捲し立て、僕は目を丸くした。声は段々小さくなっている上に、どこかしょんぼりとした顔をしている。えーと、それって。

「…要するに、寂しかったってこと?」
「っ、う、うっせえよ! 悪ぃか!」

 顔を赤くして僕を睨むりゅーいちくんに笑いが漏れた。すると、馬鹿にしてると思ったのか、更に顔を赤くして何かを叫んでいる。
 やっぱりりゅーいちくんって、ヤマネに似てる。だけど、ヤマネよりちょっとだけ素直なのかな。

「わ、笑ってんじゃねえ!」
「馬鹿にしてるわけじゃないよ。可愛いなって思ってさ」
「馬鹿にしてんじゃねえか!」
「まあまあ、落ち着いて。えーっとさ、皆と仲良くしたいなら言えば良いと思うよ。
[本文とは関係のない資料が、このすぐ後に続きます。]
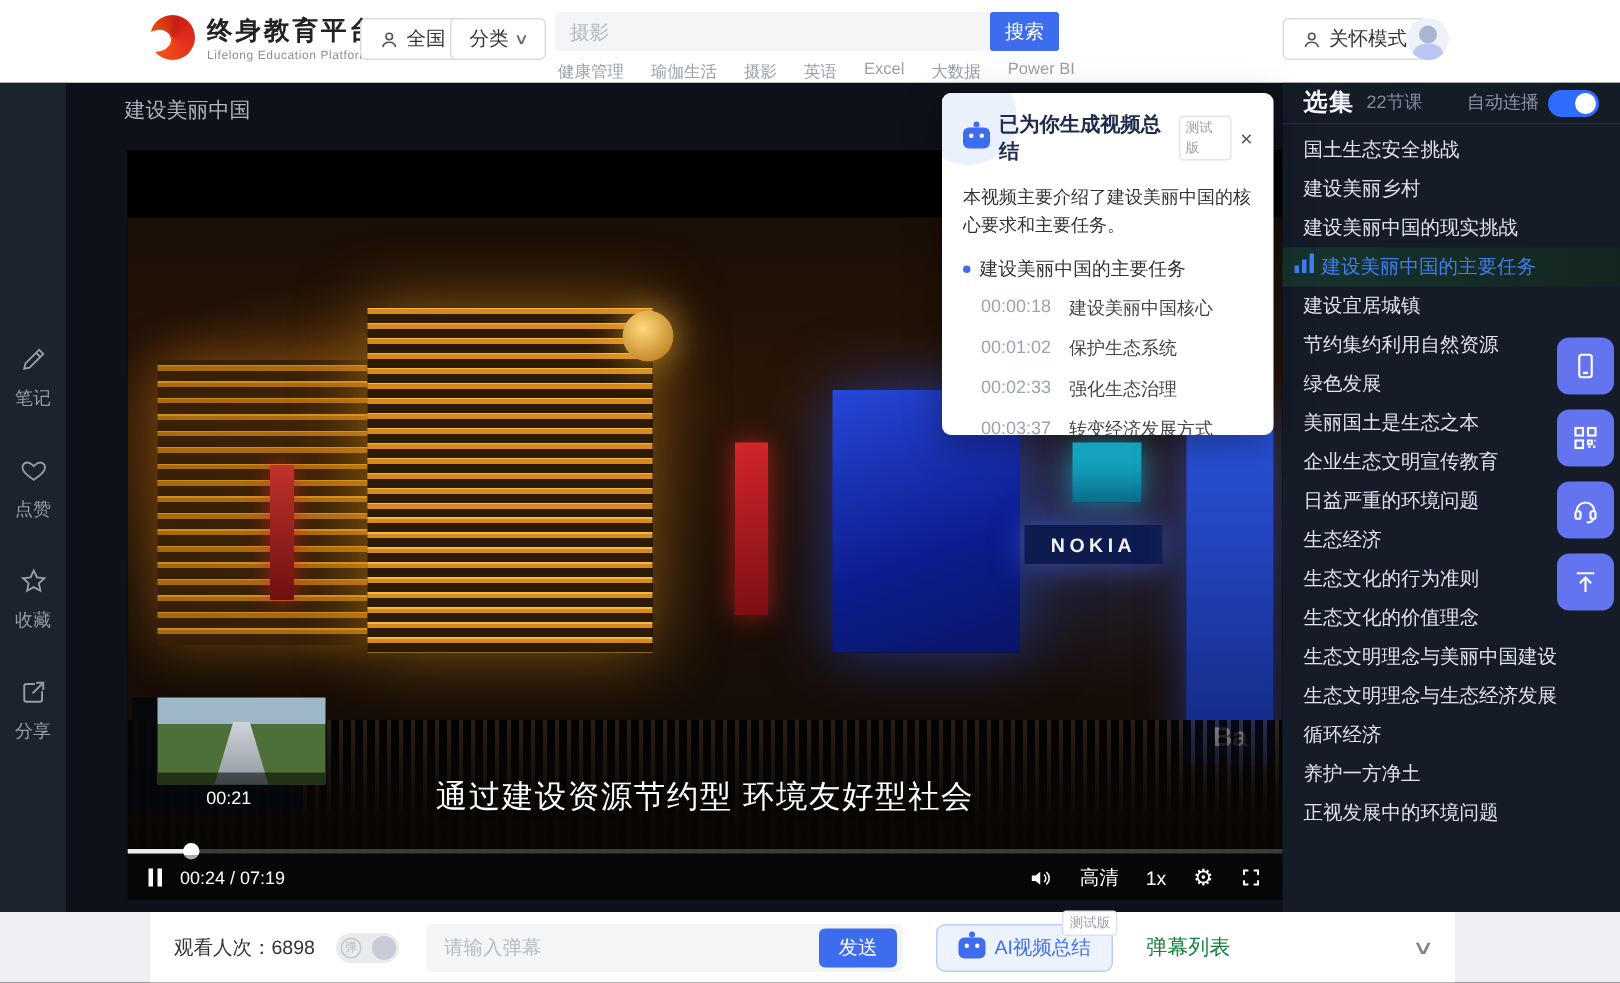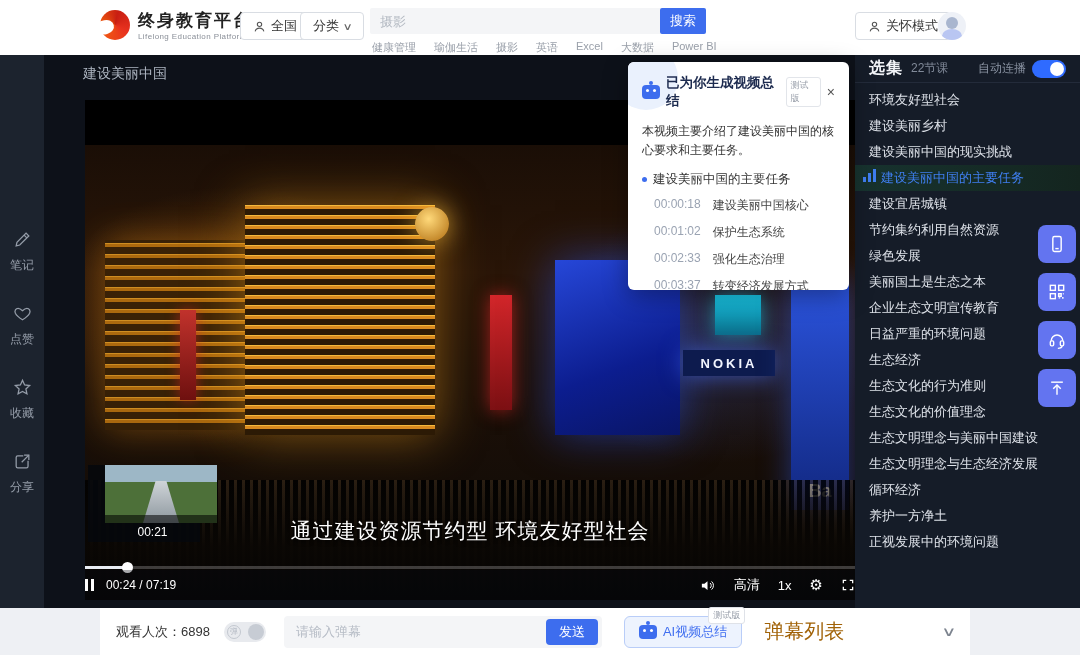--- a/index.html
+++ b/index.html
@@ -88,21 +88,21 @@
   .thumb-road { position:absolute; left:38px; top:16px; width:36px; height:42px;
     background:linear-gradient(#cfd4d8,#8d979e); clip-path:polygon(35% 0,65% 0,100% 100%,0 100%); }
   .thumb-strip { position:absolute; left:0; bottom:0; width:100%; height:8px; background:rgba(0,0,0,.55); }
   .thumb-time { text-align:center; color:#fff; font-size:12px; padding:2px 0 3px; }
 
   .progress { position:absolute; left:0; bottom:31px; width:100%; height:3px; background:rgba(255,255,255,.22); z-index:7; cursor:pointer; }
   .progress-played { height:100%; background:#e8ecf2; }
   .progress-dot { position:absolute; top:-4px; width:11px; height:11px; border-radius:50%; background:#fff; margin-left:-5px; }
 
   .controls { position:absolute; left:0; bottom:0; width:100%; height:30px; display:flex; align-items:center;
-    padding:0 0; color:#fff; z-index:7; background:rgba(8,12,20,.35); }
+    padding:0 14px; color:#fff; z-index:7; background:rgba(8,12,20,.35); }
   .pausebars { display:flex; gap:3px; cursor:pointer; }
   .pausebars i { width:3px; height:12px; background:#fff; display:block; }
   .time-label { font-size:12px; margin-left:12px; color:#fff; }
   .ctrl-right { margin-left:auto; display:flex; align-items:center; gap:18px; font-size:13px; }
   .ctrl-right svg { display:block; }
   .ctrl-item { cursor:pointer; }
 
   
   .sidebar { position:absolute; left:855px; top:0; width:225px; height:553px; background:#151c28; }
   .sb-head { height:28px; display:flex; align-items:center; padding:0 14px; border-bottom:1px solid #232b3a; }
@@ -150,21 +150,21 @@
     color:#b6bcc6; font-size:8px; display:flex; align-items:center; justify-content:center; }
   .dm-toggle .knob { position:absolute; right:2px; top:2px; width:16px; height:16px; border-radius:50%; background:#c7ccd4; }
   .dm-inputwrap { margin-left:18px; width:318px; height:32px; background:#f4f5f7; border-radius:4px; display:flex; align-items:center; padding:0 4px 0 12px; }
   .dm-inputwrap input { flex:1; border:none; outline:none; background:transparent; font-size:13px; color:#333; }
   .dm-inputwrap input::placeholder { color:#b6bcc6; }
   .send-btn { width:52px; height:26px; border:none; border-radius:4px; background:#3d6dee; color:#fff; font-size:13px; cursor:pointer; }
   .ai-btn { position:relative; margin-left:22px; height:32px; border:1px solid #b9cdf8; background:#edf3fe; border-radius:6px;
     display:flex; align-items:center; gap:6px; padding:0 14px; color:#3f6ef0; font-size:13px; cursor:pointer; }
   .ai-btn-badge { position:absolute; right:-4px; top:-10px; background:#fff; border:1px solid #dfe2e8; border-radius:3px;
     font-size:9px; color:#9aa0ab; padding:1px 4px; }
-  .dm-list-label { margin-left:22px; font-size:20px; color:#a16207; }
+  .dm-list-label { margin-left:22px; font-size:14px; color:#15803d; }
   .bb-chev { margin-left:auto; color:#7d848f; font-size:13px; cursor:pointer; transform:scaleX(1.6); }
 
   .robot-ic { width:18px; height:14px; position:relative; background:#3d6dee; border-radius:4px; flex:0 0 auto; }
   .robot-ic::before { content:""; position:absolute; left:4px; top:4px; width:3px; height:3px; border-radius:50%; background:#fff; box-shadow:7px 0 0 #fff; }
   .robot-ic::after { content:""; position:absolute; left:7px; top:-4px; width:4px; height:4px; border-radius:50%; background:#3d6dee; }
 </style>
 </head>
 <body>
 
 <header class="topbar">
@@ -316,21 +316,21 @@
   <aside class="sidebar">
     <div class="sb-head">
       <span class="sb-title">选集</span>
       <span class="sb-count">22节课</span>
       <span class="sb-auto">
         <span>自动连播</span>
         <span class="toggle-on"></span>
       </span>
     </div>
     <div class="ep-list" id="ep-list">
-        <div class="ep">环境友好型社会</div>
+        <div class="ep">国土生态安全挑战</div>
         <div class="ep">建设美丽乡村</div>
         <div class="ep">建设美丽中国的现实挑战</div>
         <div class="ep active"><span class="eq">
             <i></i>
             <i></i>
             <i></i>
           </span>建设美丽中国的主要任务</div>
         <div class="ep">建设宜居城镇</div>
         <div class="ep">节约集约利用自然资源</div>
         <div class="ep">绿色发展</div>

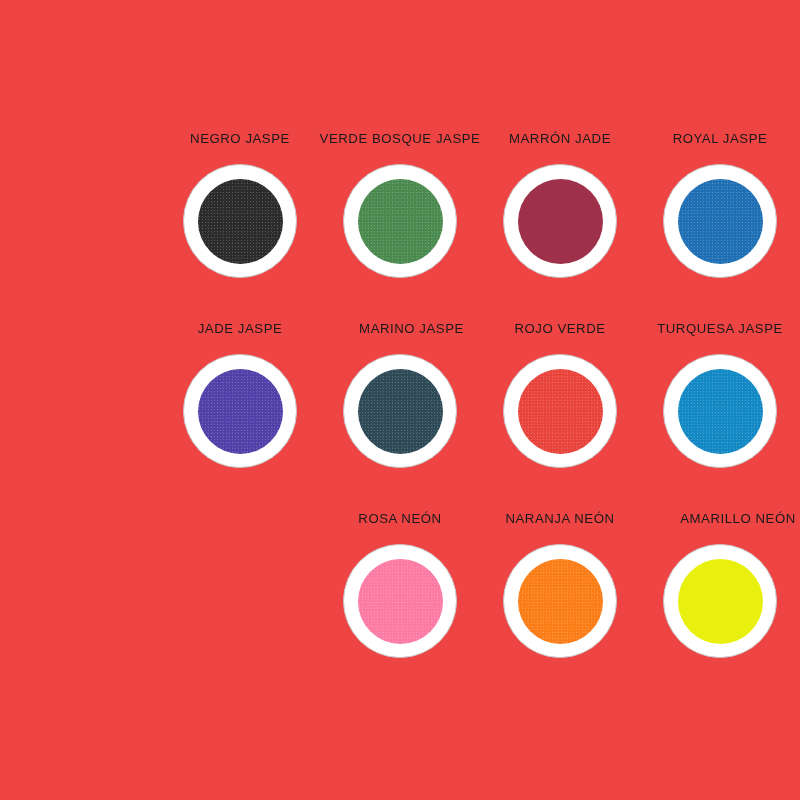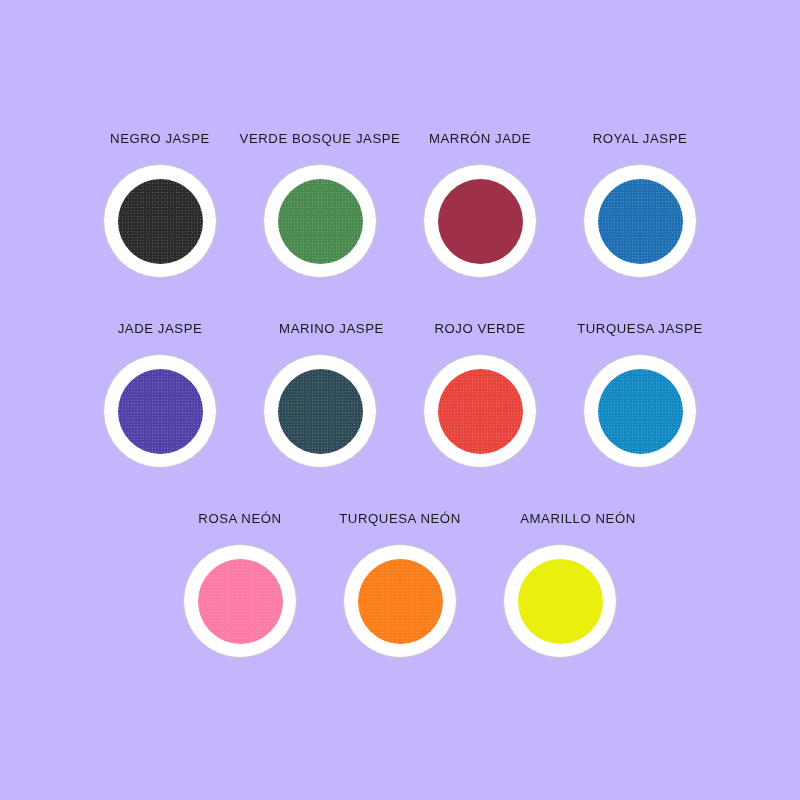--- a/index.html
+++ b/index.html
@@ -88,21 +88,21 @@
   .swatch-dot.heather-strong::after {
     opacity: 0.52;
   }
   .swatch-dot.smooth::after {
     content: none;
   }
 </style>
 </head>
 <body>
 
-<div class="swatch-board" style="background: #c4b5fd;">
+<div class="swatch-board" style="background: #ef4444; align-items: flex-end;">
 
 <div class="swatch-row">
       <div class="swatch-cell">
         <div class="swatch-label" style="color: rgb(26, 26, 26);">NEGRO JASPE</div>
         <div class="swatch-ring" style="border-color: rgb(198, 198, 198);">
           <div class="swatch-dot heather" style="background-color: rgb(43, 43, 43);"></div>
         </div>
       </div>
       <div class="swatch-cell">
         <div class="swatch-label" style="color: rgb(26, 26, 26);">VERDE BOSQUE JASPE</div>
@@ -150,21 +150,21 @@
       </div>
     </div>
     <div class="swatch-row">
       <div class="swatch-cell">
         <div class="swatch-label" style="color: rgb(26, 26, 26);">ROSA NEÓN</div>
         <div class="swatch-ring" style="border-color: rgb(198, 198, 198);">
           <div class="swatch-dot heather" style="background-color: rgb(252, 123, 164);"></div>
         </div>
       </div>
       <div class="swatch-cell">
-        <div class="swatch-label" style="color: rgb(26, 26, 26);">TURQUESA NEÓN</div>
+        <div class="swatch-label" style="color: rgb(26, 26, 26);">NARANJA NEÓN</div>
         <div class="swatch-ring" style="border-color: rgb(198, 198, 198);">
           <div class="swatch-dot heather" style="background-color: rgb(251, 125, 24);"></div>
         </div>
       </div>
       <div class="swatch-cell">
         <div class="swatch-label" style="color: rgb(26, 26, 26); margin-left: 36px;">AMARILLO NEÓN</div>
         <div class="swatch-ring" style="border-color: rgb(198, 198, 198);">
           <div class="swatch-dot smooth" style="background-color: rgb(234, 240, 13);"></div>
         </div>
       </div>

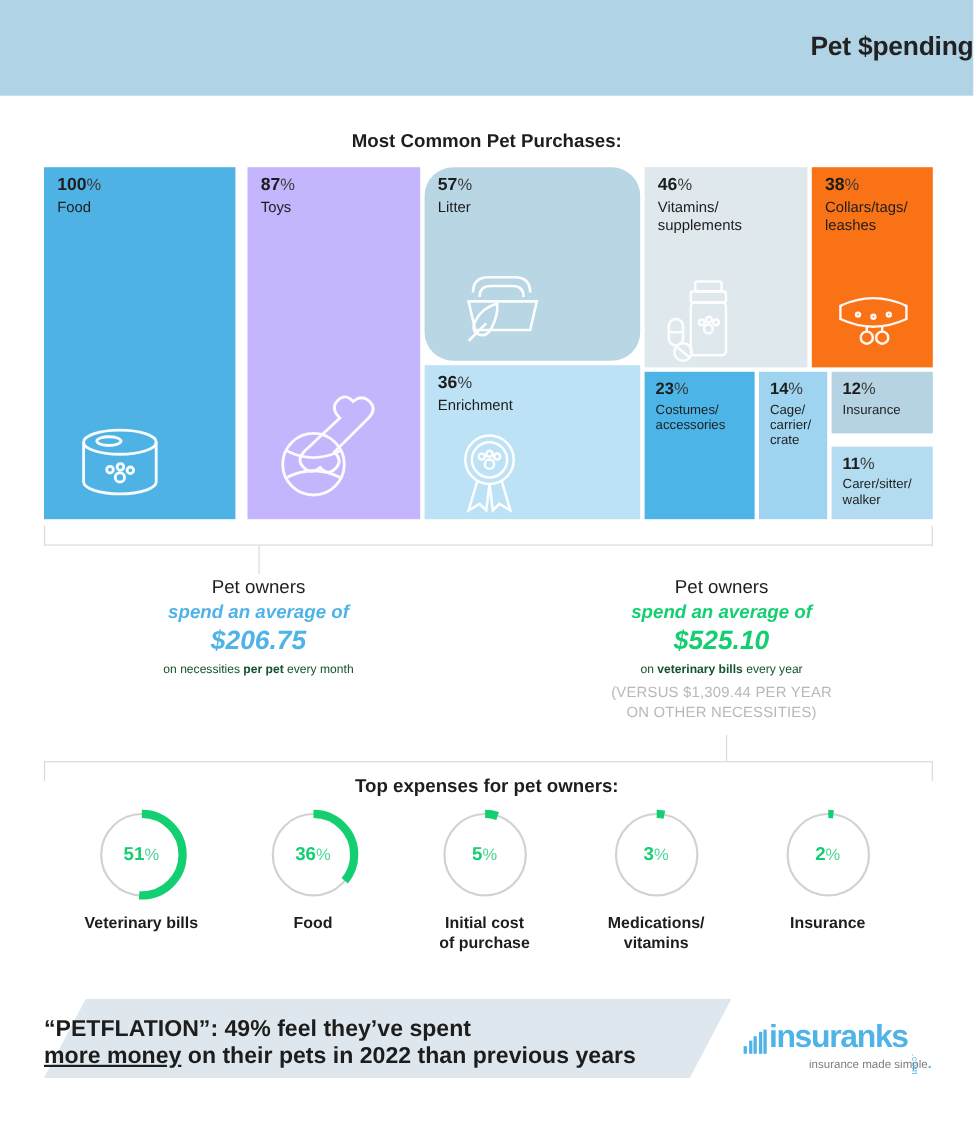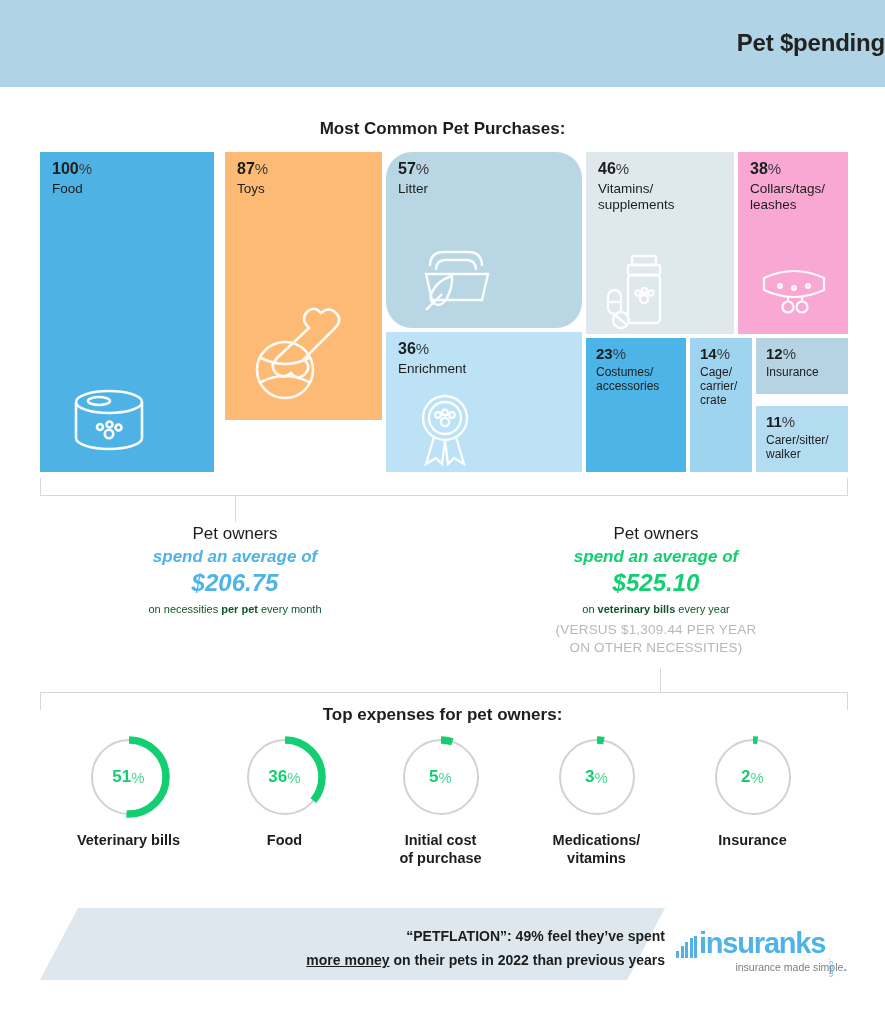--- a/index.html
+++ b/index.html
@@ -78,21 +78,21 @@
   }
 
   
   .banner {
     position:absolute; left:40px; top:908px; width:625px; height:72px;
     background:#dde7ed;
     clip-path: polygon(38px 0, 625px 0, 587px 72px, 0 72px);
   }
   .banner-text {
     position:absolute; left:40px; top:924px; width:625px;
-    text-align:right; font-size:14px; font-weight:bold;
+    text-align:left; font-size:21px; font-weight:bold;
     color:#1d1d1d; line-height:24px;
   }
   .banner-text u { text-decoration:underline; }
 
   .logo { position:absolute; left:676px; top:928px; width:175px; }
   .logo-main { display:flex; align-items:flex-end; }
   .logo-word {
     font-size:29px; font-weight:bold; color:#4fb3e8;
     letter-spacing:-1.2px; line-height:30px;
   }
@@ -127,21 +127,21 @@
         <ellipse cx="41" cy="20" rx="33" ry="11"></ellipse>
         <path d="M8 20 v36 a33 11 0 0 0 66 0 V20"></path>
         <ellipse cx="31" cy="19" rx="11" ry="4"></ellipse>
         <circle cx="41" cy="52" r="4.2"></circle>
         <circle cx="32" cy="45" r="3"></circle>
         <circle cx="41.5" cy="42.5" r="3"></circle>
         <circle cx="50.5" cy="45.5" r="3"></circle>
       </svg>
     </div>
 
-    <div class="tile" style="left:185px; top:0; width:157px; height:268px; background:#fdba74;">
+    <div class="tile" style="left:185px; top:0; width:157px; height:320px; background:#c4b5fd;">
       <div class="pct"><span>87</span><span class="sym">%</span></div>
       <div class="lbl">Toys</div>
       <svg class="tile-icon" style="left:22px; bottom:12px;" width="110" height="110" viewBox="0 0 110 110" fill="none" stroke="#ffffff" stroke-width="2.6">
         <ellipse cx="38" cy="72" rx="28" ry="28"></ellipse>
         <path d="M14 60 q24 12 48 0"></path>
         <path d="M14 84 q24 -12 48 0"></path>
         <path d="M42 34 q-9 -9 -2 -16 q7 -7 14 1 q8 -7 15 0 q7 7 -1 15 l-31 31 q8 8 1 15 q-7 7 -14 -1 q-8 7 -15 0 q-7 -7 1 -15 z" transform="translate(20,-4)"></path>
       </svg>
     </div>
 
@@ -184,21 +184,21 @@
         <circle cx="34" cy="41" r="2.6"></circle>
         <circle cx="40.5" cy="38.5" r="2.6"></circle>
         <circle cx="47" cy="41" r="2.6"></circle>
         <rect x="4" y="38" width="13" height="24" rx="6.5"></rect>
         <path d="M4 50 h13"></path>
         <circle cx="17" cy="68" r="8"></circle>
         <path d="M11 63 L23 73"></path>
       </svg>
     </div>
 
-    <div class="tile" style="left:698px; top:0; width:110px; height:182px; background:#f9a8d4;">
+    <div class="tile" style="left:698px; top:0; width:110px; height:182px; background:#f97316;">
       <div class="pct"><span>38</span><span class="sym">%</span></div>
       <div class="lbl">Collars/tags/
 leashes</div>
       <svg class="tile-icon" style="left:14px; bottom:8px;" width="84" height="66" viewBox="0 0 84 66" fill="none" stroke="#ffffff" stroke-width="2.2">
         <path d="M12 18 q30 -14 60 0 v12 q-30 14 -60 0 z"></path>
         <circle cx="28" cy="26" r="1.8"></circle>
         <circle cx="42" cy="28" r="1.8"></circle>
         <circle cx="56" cy="26" r="1.8"></circle>
         <path d="M36 36 v6"></path>
           <path d="M50 36 v6"></path>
カズマに構って欲しいなら言えばいい。言いたいことはちゃんと言った方が良いよ」
「……お前だって、言ってないだろ」
「…僕は、こんな性格だからね」

 何百年、自分の歳も分からないくらい生きていれば、性格だって捻くれてくると思う。そりゃあ例外だってあるけど。それに僕はこれで満足しているから言う必要なんてないと思っている。だけど、りゅーいちくんは違うでしょ。

「…い、一応礼は言っておく。……サンキュ」
「うん」

 にこりと笑うと、眉を顰めて顔を逸らされた。お、照れてる。笑みを深くしてそれを見ていると、直ぐ後ろから声を掛けられた。

「うっわー、妬けちゃうな」

 ずしりと肩に重みが加わり、僕は顔だけを向ける。

「何してるの、レン」
「散歩してたらチェシャが見えたから。俺という者がありながら百緒とイチャイチャすんなよなー」
「ぶっ!? て、てめぇ何言ってんだ!」

 りゅーいちくんって直ぐに反応するから楽しいよね。